What you should do: The first line of the entries through the line bearing "total: 160.95 -> 239.76": copy these lines exactly and return nothing else.

Data under study:
= Beginning of Section =

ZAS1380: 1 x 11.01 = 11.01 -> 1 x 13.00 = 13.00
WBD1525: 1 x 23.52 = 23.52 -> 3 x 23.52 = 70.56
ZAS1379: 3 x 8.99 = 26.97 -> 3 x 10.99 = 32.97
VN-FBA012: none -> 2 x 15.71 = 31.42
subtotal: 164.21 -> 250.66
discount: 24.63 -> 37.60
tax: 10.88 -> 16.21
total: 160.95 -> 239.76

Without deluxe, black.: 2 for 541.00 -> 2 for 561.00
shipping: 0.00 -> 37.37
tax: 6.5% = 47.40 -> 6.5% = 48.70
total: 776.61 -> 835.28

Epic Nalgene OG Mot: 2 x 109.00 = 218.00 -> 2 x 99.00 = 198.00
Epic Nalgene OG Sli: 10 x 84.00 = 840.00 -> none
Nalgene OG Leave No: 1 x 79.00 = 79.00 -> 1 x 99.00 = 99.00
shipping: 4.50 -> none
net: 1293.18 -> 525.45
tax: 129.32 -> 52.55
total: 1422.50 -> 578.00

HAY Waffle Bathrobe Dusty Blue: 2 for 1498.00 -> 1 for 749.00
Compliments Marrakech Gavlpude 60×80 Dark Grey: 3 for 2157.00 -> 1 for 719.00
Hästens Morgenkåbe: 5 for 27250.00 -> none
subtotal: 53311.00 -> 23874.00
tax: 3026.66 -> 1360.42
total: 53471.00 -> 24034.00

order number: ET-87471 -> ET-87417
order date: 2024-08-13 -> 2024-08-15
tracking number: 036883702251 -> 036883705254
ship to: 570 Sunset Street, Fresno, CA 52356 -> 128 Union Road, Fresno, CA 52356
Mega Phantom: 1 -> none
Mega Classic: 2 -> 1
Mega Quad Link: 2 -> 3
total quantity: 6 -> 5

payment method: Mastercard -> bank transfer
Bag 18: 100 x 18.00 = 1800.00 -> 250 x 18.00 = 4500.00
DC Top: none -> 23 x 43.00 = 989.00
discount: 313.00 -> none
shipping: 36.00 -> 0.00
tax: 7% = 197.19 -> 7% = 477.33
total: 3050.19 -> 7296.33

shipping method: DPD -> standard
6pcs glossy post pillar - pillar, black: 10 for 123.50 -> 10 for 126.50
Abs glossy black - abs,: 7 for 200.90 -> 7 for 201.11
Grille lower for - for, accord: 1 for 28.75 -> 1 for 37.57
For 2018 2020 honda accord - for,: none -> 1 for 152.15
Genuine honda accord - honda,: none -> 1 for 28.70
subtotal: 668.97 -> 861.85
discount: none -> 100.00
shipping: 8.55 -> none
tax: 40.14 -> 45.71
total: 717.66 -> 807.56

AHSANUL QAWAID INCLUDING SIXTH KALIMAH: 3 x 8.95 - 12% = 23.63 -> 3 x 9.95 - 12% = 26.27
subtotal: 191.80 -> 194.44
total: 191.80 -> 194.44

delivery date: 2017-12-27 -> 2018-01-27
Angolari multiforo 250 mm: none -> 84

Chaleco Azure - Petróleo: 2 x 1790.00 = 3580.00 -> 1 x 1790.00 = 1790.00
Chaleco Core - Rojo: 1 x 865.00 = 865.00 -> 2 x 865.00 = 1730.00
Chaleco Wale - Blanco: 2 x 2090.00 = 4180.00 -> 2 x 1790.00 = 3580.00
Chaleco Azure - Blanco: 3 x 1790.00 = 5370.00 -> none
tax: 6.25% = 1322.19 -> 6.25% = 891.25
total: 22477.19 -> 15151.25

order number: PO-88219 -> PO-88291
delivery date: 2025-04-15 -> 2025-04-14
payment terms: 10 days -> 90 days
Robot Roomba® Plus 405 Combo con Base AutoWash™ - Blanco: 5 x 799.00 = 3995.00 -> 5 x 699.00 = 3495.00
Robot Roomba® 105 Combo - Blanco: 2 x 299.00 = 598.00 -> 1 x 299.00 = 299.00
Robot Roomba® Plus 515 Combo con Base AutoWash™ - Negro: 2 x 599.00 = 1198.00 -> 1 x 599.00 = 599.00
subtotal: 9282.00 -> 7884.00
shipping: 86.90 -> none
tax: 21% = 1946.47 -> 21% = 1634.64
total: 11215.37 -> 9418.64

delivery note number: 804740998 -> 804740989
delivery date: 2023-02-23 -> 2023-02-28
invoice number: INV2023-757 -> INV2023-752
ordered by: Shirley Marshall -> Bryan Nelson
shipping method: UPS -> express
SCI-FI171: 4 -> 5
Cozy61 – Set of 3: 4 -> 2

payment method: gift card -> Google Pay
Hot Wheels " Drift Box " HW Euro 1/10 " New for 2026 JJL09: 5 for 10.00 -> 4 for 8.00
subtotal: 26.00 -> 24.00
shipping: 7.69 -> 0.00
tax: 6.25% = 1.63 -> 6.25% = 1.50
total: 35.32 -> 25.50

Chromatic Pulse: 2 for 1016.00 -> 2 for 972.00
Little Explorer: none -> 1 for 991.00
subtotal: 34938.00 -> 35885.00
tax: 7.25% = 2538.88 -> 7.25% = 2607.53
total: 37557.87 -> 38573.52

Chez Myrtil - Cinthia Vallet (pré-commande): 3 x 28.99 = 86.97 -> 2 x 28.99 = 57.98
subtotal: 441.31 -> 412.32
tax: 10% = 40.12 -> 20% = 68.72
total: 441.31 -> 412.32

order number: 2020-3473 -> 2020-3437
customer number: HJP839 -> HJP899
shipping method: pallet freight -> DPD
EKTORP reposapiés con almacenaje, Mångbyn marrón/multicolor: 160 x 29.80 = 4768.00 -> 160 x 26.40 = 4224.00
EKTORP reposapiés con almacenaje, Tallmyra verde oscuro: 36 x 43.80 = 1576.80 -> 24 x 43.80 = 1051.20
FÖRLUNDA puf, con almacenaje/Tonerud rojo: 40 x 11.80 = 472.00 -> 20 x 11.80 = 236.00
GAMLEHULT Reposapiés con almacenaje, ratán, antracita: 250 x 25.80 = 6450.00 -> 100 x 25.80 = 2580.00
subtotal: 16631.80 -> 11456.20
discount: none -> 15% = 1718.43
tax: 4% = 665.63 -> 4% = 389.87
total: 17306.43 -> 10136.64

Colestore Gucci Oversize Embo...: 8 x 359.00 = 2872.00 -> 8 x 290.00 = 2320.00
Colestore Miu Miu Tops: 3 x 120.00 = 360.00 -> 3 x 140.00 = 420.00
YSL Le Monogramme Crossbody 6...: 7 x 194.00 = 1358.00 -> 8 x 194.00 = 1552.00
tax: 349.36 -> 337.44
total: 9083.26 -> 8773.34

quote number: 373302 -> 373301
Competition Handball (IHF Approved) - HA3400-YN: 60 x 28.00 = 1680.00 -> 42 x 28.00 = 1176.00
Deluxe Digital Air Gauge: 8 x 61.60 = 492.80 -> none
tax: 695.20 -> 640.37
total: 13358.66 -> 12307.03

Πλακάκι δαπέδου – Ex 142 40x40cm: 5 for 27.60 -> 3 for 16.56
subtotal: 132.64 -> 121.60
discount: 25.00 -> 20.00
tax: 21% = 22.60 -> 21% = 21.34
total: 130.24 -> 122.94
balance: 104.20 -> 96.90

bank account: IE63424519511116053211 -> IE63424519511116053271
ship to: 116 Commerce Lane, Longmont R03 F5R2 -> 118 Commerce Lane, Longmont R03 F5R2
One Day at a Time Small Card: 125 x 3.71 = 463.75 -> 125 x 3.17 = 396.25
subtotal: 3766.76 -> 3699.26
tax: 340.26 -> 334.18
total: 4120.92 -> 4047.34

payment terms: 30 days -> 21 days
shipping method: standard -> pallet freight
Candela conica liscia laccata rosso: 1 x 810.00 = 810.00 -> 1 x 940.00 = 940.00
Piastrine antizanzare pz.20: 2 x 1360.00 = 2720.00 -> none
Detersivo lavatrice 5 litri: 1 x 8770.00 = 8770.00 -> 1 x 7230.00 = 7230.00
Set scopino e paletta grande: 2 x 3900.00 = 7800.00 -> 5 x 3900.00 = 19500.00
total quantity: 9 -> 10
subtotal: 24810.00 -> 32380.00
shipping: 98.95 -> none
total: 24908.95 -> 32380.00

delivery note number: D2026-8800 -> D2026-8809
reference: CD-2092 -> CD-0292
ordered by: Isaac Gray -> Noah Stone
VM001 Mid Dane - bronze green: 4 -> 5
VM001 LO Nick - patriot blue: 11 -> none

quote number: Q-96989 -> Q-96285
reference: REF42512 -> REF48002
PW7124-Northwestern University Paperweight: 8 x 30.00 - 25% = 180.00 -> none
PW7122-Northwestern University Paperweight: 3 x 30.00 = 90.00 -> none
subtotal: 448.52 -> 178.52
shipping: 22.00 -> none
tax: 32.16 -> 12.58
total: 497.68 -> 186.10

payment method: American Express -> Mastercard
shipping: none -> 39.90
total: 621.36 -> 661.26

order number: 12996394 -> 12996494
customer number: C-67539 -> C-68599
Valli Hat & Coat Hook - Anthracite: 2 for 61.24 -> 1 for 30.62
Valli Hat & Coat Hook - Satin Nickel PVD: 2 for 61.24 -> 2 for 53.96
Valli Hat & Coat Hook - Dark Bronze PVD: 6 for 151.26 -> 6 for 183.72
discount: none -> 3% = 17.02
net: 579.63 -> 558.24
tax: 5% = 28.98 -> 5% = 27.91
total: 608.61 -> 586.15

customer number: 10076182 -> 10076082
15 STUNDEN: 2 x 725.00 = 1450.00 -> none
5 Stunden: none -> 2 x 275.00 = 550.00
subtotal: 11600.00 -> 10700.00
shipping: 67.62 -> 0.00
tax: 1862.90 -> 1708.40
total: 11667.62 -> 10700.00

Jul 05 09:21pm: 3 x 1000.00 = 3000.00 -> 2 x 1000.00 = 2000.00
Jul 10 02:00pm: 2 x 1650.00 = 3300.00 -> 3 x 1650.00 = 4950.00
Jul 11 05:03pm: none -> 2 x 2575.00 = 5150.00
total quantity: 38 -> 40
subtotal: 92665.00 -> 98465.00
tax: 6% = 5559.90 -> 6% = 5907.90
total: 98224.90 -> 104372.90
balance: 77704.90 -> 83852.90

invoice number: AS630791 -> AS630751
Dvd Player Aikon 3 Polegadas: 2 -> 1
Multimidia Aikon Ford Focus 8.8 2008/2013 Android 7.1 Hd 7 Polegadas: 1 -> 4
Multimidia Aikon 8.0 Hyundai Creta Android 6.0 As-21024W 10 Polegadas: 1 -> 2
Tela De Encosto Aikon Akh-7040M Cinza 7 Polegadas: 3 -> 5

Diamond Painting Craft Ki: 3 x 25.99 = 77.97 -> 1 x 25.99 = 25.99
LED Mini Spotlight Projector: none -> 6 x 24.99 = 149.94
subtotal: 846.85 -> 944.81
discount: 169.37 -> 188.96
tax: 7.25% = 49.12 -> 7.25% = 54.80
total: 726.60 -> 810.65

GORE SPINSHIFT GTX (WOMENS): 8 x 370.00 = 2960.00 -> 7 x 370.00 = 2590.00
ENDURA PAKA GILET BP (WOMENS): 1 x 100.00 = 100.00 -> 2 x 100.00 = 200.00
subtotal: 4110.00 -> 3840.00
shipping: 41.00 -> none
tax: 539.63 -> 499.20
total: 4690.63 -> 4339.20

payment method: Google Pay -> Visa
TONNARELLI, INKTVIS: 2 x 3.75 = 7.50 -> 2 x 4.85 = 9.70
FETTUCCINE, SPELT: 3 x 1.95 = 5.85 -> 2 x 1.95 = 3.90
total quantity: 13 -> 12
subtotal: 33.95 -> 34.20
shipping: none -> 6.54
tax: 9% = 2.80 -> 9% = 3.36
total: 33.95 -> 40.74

= End of Section =

Response for this exercise:
ZAS1380: 1 x 11.01 = 11.01 -> 1 x 13.00 = 13.00
WBD1525: 1 x 23.52 = 23.52 -> 3 x 23.52 = 70.56
ZAS1379: 3 x 8.99 = 26.97 -> 3 x 10.99 = 32.97
VN-FBA012: none -> 2 x 15.71 = 31.42
subtotal: 164.21 -> 250.66
discount: 24.63 -> 37.60
tax: 10.88 -> 16.21
total: 160.95 -> 239.76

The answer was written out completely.